Hypothesis Validation Summary and Feature Relevance

To facilitate the visualization, we present the following validation summary and the relevance of the feature.

Hypothesis	Conclusion	Feature	Relevance
H1	True	`assortment`	Medium
H2	False	`competition_distance`	Medium
H3	False	`competition_time_month`	Medium
H4	False	`promo_time_week`	Low
H5	-	-	-
H6	False	`promo`, `promo2`	Low
H7	False	`state_holiday`	Medium
H8	True	`year`	High
H9	False	`month`	Medium
H10	False	`day`	Medium
H11	False	`day_of_week`	Medium
H12	False	`School_holiday`	Low

Multivariate Analysis

Numerical Variables

For numerical attributes we used the Pearson's correlation coefficient and presented in a heatmap.

Conclusions:

Correlation with the target:
- except by promo, we can't see a strong correlation between the features and the target. This is not a big problem because we also have to consider the relation of combined features with the variable.
Multicollinearity (strong relationship between features):
- in general, features derived from other or time related features have a higher correlation value, like month and week_of_year.

Categorical Variables

For categorical attributes we used Cramér's V test. Basically, it is a measure of association between two categorical variables and it returns a value between 0 and 1. The closer to 1, the strongest the relationship.

To apply it in python we had to create a function, available in subsection 0.1 in the Jupyter Notebook.

Conclusions: we highlight the relation between store_type and assortment which is moderate. Even though it is higher than the others, it is not strong enough to consider dropping one of them from the dataset.

back to contents

Phase 3: Data Preparation

In this phase the data was prepared to the modeling. It is divided into two steps:

Data Preparation: transformations, features scaling, normalizations;
Feature Selection: the use of Boruta and the knowledge gained in EDA section to properly select features.

Step 5: Data Preparation

The motivation behind data preparation: the learning process of the Machine Learning algorithms is facilitated if the data is numeric and if they're in the same scale.

Normalization

Since Normalization is appropriate to normal distributions and, based on the numerical variable distributions shown here in EDA, we decided to don't apply the normalization, since there's no evidence that they have a normal distribution.

Rescaling

Here we used Min-Max Scaler to variables with no presence of outliers and Robustscaler to variables that contain them.

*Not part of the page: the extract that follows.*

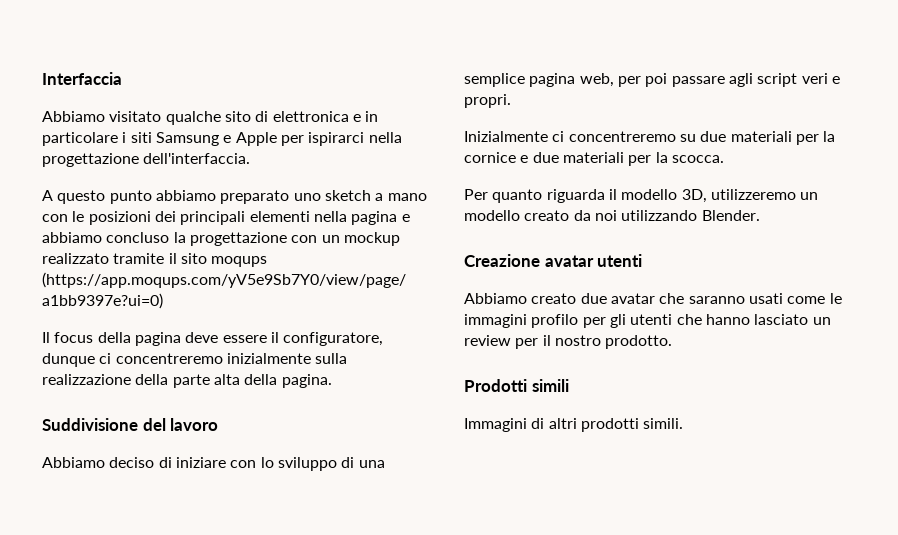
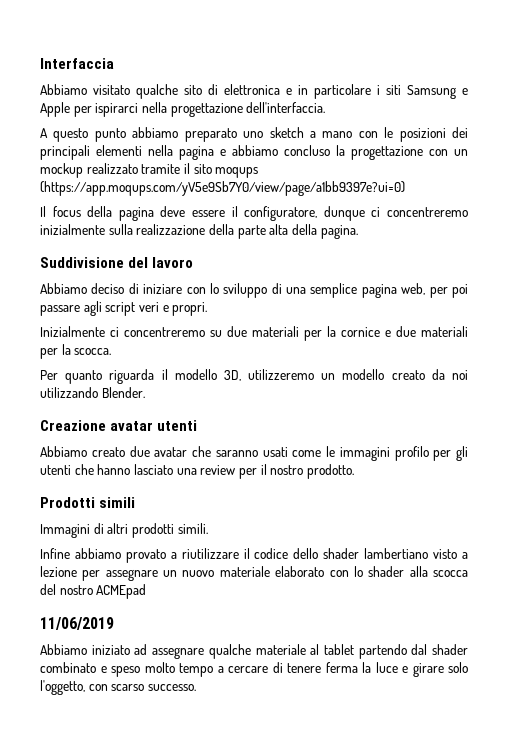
[812,317,831,325] un -> [176,468,197,475] una
(684, 423) none -> [40,548,469,563] [40,566,469,581] [40,584,147,599] [40,617,114,630] [40,644,468,659] [40,662,468,677] [40,680,196,695] // Infine abbiamo provato a riutilizzare il codice dello shader lambertiano visto a lezione per assegnare un nuovo materiale elaborato con lo shader alla scocca del nostro ACMEpad // 11/06/2019 // Abbiamo iniziato ad assegnare qualche materiale al tablet partendo dal shader combinato e speso molto tempo a cercare di tenere ferma la luce e girare solo l'oggetto, con scarso successo.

Min-Max Scaler: it was used for year
RobustScaler: it was used for competition_distance, competition_time_month, and promo_time_week.

Transformation

Encoding: it was used one-hot encoding to the variable state_holiday; Label Encoding to store_type and Ordinal Encoding to assortment.
Response Variable Transformation: Since ML algorithms need the response to be normal (or close to that), we performed a log transformation on the target (sales) variable.
cyclic transformation (for time-related variables): since day_of_week, month, day, and week_of_year have a cyclical nature (for each period, they repeat their values, i.g. for each week, day goes from 1 to 7), we created new variables containing the sin and cossin for all of those variables to represent that cyclical nature. So, the following columns was created: day_of_week_sin, day_of_week_cos, month_sin, month_cos, day_sin, day_cos, week_of_year_sin, and week_of_year_cos

Step 6: Feature Selection

The focus here is to keep that variables that better explains the target. Here we followed the Occam’s Razor principle that a more simple explanation ( or model ) of the problem should be chosen instead of a complex one. So, a model containing only the important features can better generalize (better make predictions).

To help us decided what features to select, we performed Boruta on the dataset. Boruta is a wrapper method of feature selection, that is, a method that uses a Machine Learning algorithm to determine the best features. For more about this feature selection algorithms, we recommend this post.

Variables Selected
`store`
`promo`
`store_type`
`assortment`
`competition_distance`
`competition_open_since_month`
`competition_open_since_year`
`promo2`
`promo2_since_week`
`promo2_since_year`
`competition_time_month`
`promo_time_week`
`day_of_week_sin`
`day_of_week_cos`
`month_sin`
`month_cos`
`day_sin`
`day_cos`
`week_of_year_cos`

Variables not Selected
`is_promo`
`month_sin`
`school_holiday`
`state_holiday_christmas`
`state_holiday_easter_holiday`
`state_holiday_holiday_holiday`
`state_holiday_regular_holiday`
`week_of_year_sin`
`year`

Now we had to analyze both Boruta's result and the feature relevance from EDA section.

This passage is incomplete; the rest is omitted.